Bei Anschlägen mit Autobomben in Syrien in der Nähe der Grenze zur Türkei sind laut Aktivisten sechs Menschen ums Leben gekommen. Nach Angaben der Syrischen Beobachtungsstelle für Menschenrechte explodierte die erste Bombe, die drei Erwachsene und zwei Kinder tötete, in der Grenzstadt Ras al-Ain. Die zweite Autobombe detonierte in der Stadt Jindires in der Region Afrin.

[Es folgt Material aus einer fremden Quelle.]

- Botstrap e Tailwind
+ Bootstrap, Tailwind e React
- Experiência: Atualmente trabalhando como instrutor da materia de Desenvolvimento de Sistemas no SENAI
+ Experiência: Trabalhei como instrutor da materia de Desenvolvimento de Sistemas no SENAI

Dabei seien ein Zivilist getötet und neun weitere verwundet worden, darunter zwei Kinder.

Zivilisten unter den Opfern

Nach Angaben der Beobachtungsstelle waren mindestens drei der fünf Opfer in Ras al-Ain Zivilisten. Der Sprengsatz detonierte nahe einem Gemüsemarkt. Die Beobachtungsstelle mit Sitz in Großbritannien bezieht ihre Informationen aus einem Netz von Informanten vor Ort. Ihre Angaben lassen sich von unabhängiger Seite oft kaum überprüfen.

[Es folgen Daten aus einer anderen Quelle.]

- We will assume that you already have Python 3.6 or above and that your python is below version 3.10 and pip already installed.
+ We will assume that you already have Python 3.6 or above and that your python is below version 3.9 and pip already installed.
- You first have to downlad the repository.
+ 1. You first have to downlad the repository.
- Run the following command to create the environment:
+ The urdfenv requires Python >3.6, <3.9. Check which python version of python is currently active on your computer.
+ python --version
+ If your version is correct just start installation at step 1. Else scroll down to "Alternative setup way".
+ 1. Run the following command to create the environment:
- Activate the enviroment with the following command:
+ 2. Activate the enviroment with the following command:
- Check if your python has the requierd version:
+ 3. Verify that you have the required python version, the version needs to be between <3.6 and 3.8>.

Das türkische Verteidigungsministerium in Ankara bestätigte, dass zwei Kinder getötet wurden, sprach aber von lediglich zwei weiteren verwundeten Zivilisten. Zudem seien mehrere von der Türkei unterstützte Kämpfer ums Leben gekommen, hieß es. Die Türkei ist Verbündeter einiger Rebellengruppen, die den Aufstand gegen den syrischen Präsidenten Baschar al-Assad proben.

Unruheregion

Ankara machte die kurdischen Volksverteidigungseinheiten (YPG) für den Angriff in Ras al-Ain verantwortlich. Die Türkei wirft den Kämpfern vor, mit der Arbeiterpartei Kurdistans (PKK) in der Türkei zusammenzuarbeiten. In der Region Afrin und in Ras al-Ain werden immer wieder Bombenanschläge verübt. Erst Mitte Dezember hatte eine Autobombe bei einem Kontrollpunkt in Ras al-Ain 16 Menschen in den Tod gerissen.

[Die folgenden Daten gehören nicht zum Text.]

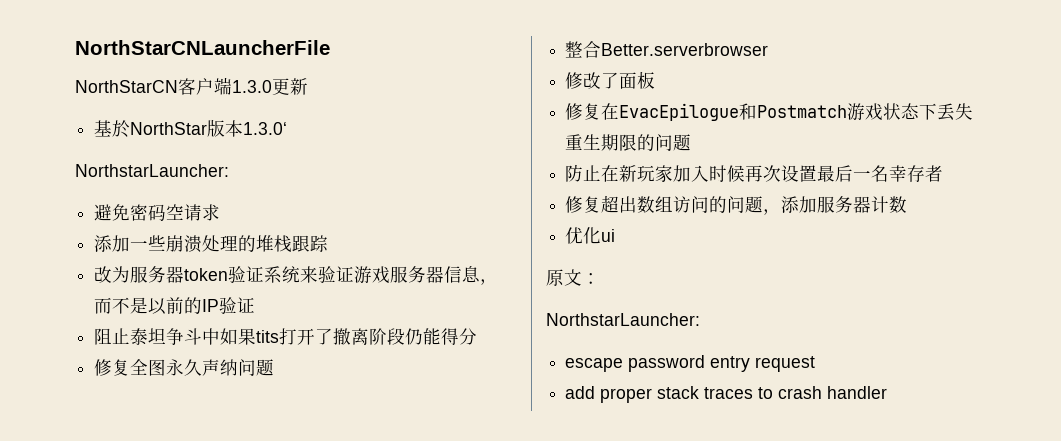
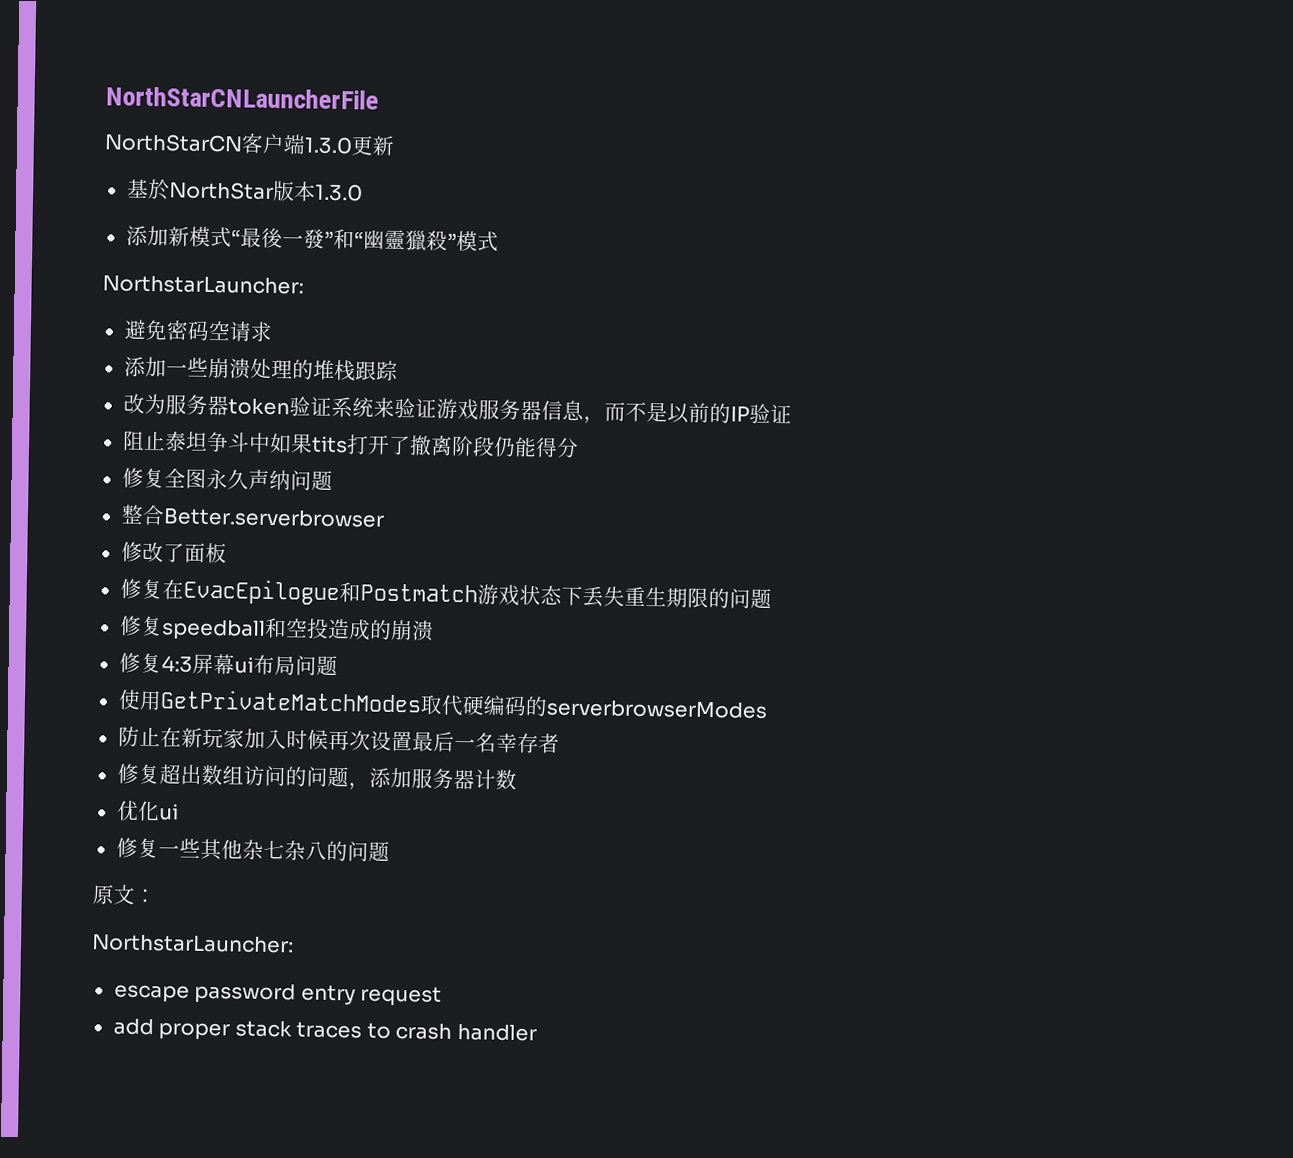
- 基於NorthStar版本1.3.0‘
+ 基於NorthStar版本1.3.0
+ 添加新模式“最後一發”和“幽靈獵殺”模式
+ 修复speedball和空投造成的崩溃
+ 修复4:3屏幕ui布局问题
+ 使用GetPrivateMatchModes取代硬编码的serverbrowserModes
+ 修复一些其他杂七杂八的问题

Ras al-Ain befindet sich seit 2019 unter türkischer Kontrolle. Damals startete die Türkei in dem Gebiet eine Militäroffensive gegen die YPG. Seit dem Beginn des Bürgerkrieg im Jahr 2011 wurden in Syrien mehr als 387.000 Menschen getötet, Millionen wurden vertrieben.